- The President will actually have very little influence over what future generations will think or say about him.
- It is the media, independent writers and professional historians who will determine what Uhuru Kenyatta’s legacy will be, and how future generations will judge his presidency.
History will be kind to me for I intend to write it.British Prime Minister Sir Winston Churchill
Even before the death of former President Daniel Moi, the question of “legacy” had been very much in the headlines.
Various opinion writers and political analysts have addressed this subject, in response to the increasing political temperatures brought about by the relaunched Building Bridges Initiative (BBI) championed by President Uhuru Kenyatta and his former arch-rival, the opposition leader Raila Odinga.
Specifically, Uhuru hopes to put an end to the election-related violence, which has in the past two decades become an existential challenge here in Kenya.
Now on this matter of political legacies, the odd thing is that the President will actually have very little influence over what future generations will think or say about him. Once those of us who are currently witnessing these events have been gathered unto our fathers, all that will remain will be the record of history books and our national literature. It is the media, independent writers and professional historians who will determine what Uhuru Kenyatta’s legacy will be, and how future generations will judge his presidency.
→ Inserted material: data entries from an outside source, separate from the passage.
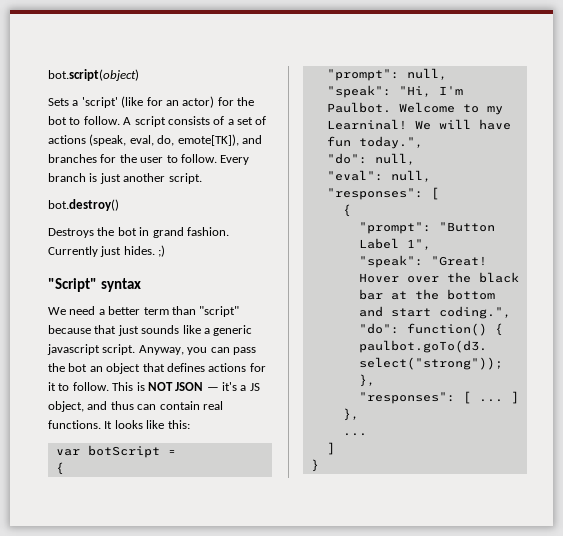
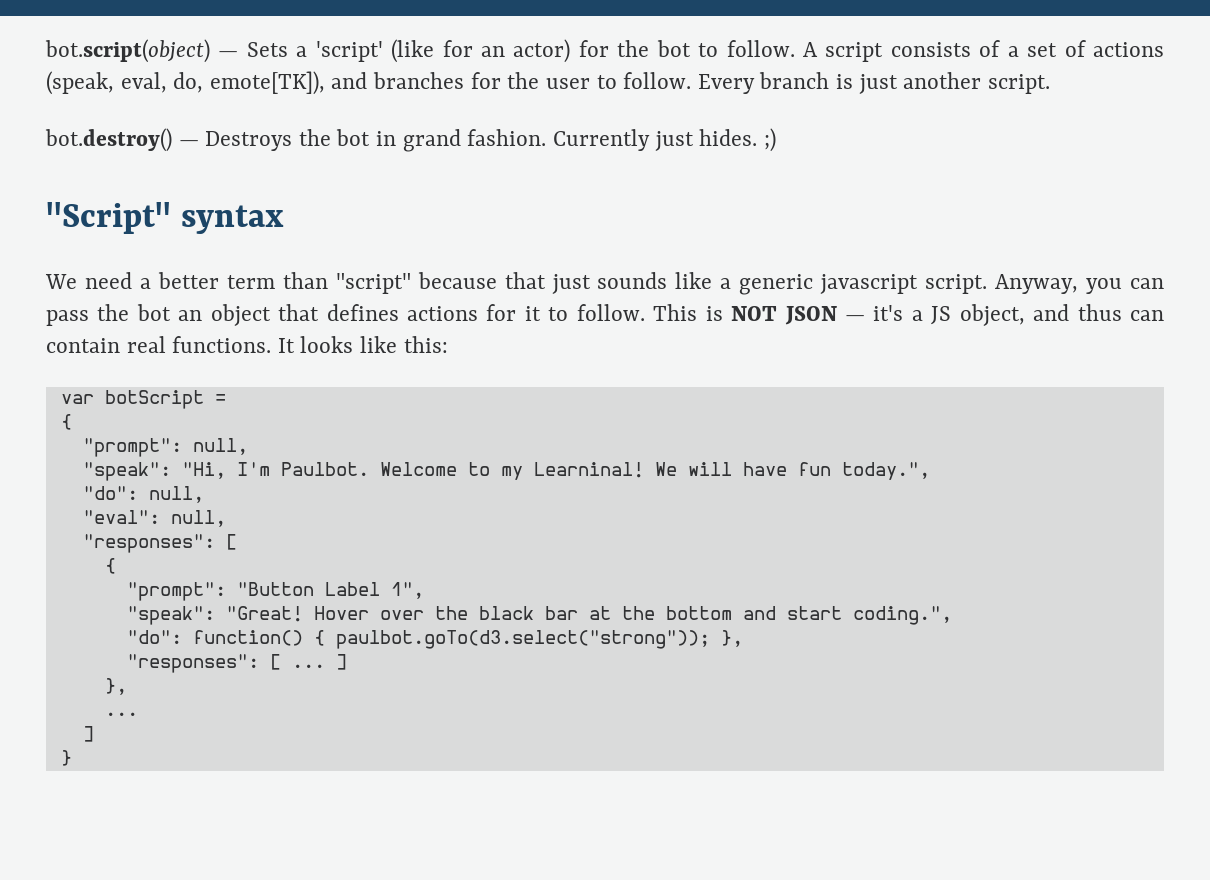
- bot.script(object)
- Sets a 'script' (like for an actor) for the bot to follow.
+ bot.script(object) — Sets a 'script' (like for an actor) for the bot to follow.
- bot.destroy()
- Destroys the bot in grand fashion.
+ bot.destroy() — Destroys the bot in grand fashion.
It is in recognition of this grim reality that the British Prime Minister Sir Winston Churchill, who is widely considered to be one of the outstanding statesmen of the 20th century, reportedly declared that “History will be kind to me for I intend to write it.”
Churchill of course was a great writer – great enough to win the Nobel Prize in Literature in 1953. And for decades after his death (in 1965) virtually all histories of the Second World War presented him as one of the towering figures who led the heroic opposition to the Nazi tyranny which had at that point seized control of the German state; launched the holocaust; and practically overrun all of Europe.
If the great Sir Winston Churchill is now being subjected to such humiliating revisionism by British historians and journalists, we could well ask: How then can President Uhuru Kenyatta hope to be remembered fondly by future generations of Kenyans?
But even Churchill’s gift for writing has proved to have its limits. In recent years I have read essays which persuasively argue that the really crucial battles of that war were those fought between Germany and Russia. And that it is Russia, and not Great Britain, which played the indispensable role in crushing the Nazi war machine.
Such arguments, taken to their logical conclusion, suggest that all of Churchill’s famous wartime speeches were but a sideshow to the really significant events of the Second World War. And so, if the great Sir Winston Churchill is now being subjected to such humiliating revisionism by British historians and journalists, we could well ask: How then can President Uhuru Kenyatta hope to be remembered fondly by future generations of Kenyans?
The answer is that it all depends on two things: first, the success or failure of the BBI. And second, how events shape up during the presidency of his successor, whoever that will be.
Consider the example of the recently departed Daniel Moi: Up to 2007, most Kenyans assumed that the worst thing that could happen to us, was the kind of epic mismanagement of the economy and unlimited corruption associated with the later years of Moi’s authoritarian rule. That we could not possibly have a worse experience as a nation, than that of living under such a predatory and oppressive state.
Moi retired in 2002. And then came the 2007 presidential election, when a new reality emerged. It was suddenly obvious that we could actually face far worse. And that the previous certainties of our national identity were easily demolished when faced with the onslaught of unprecedented election-related violence.
We learned that if roughly 50 per cent of the country believed that the presidential election had been “stolen in broad daylight” and that the man sworn in as president lacked legitimacy, then violence could escalate to the point where the continued existence of the Kenyan state would be in doubt.
And suddenly even formerly bitter Moi critics had kind words for him. They pointed out that whatever may have been Moi’s failings, at no point during his rule had the country spun out of control as completely as it did in 2008, under President Mwai Kibaki.
And that not once during Moi’s 24 years in power, had the nation been on the verge of becoming a failed state, as happened during Kibaki’s tenure.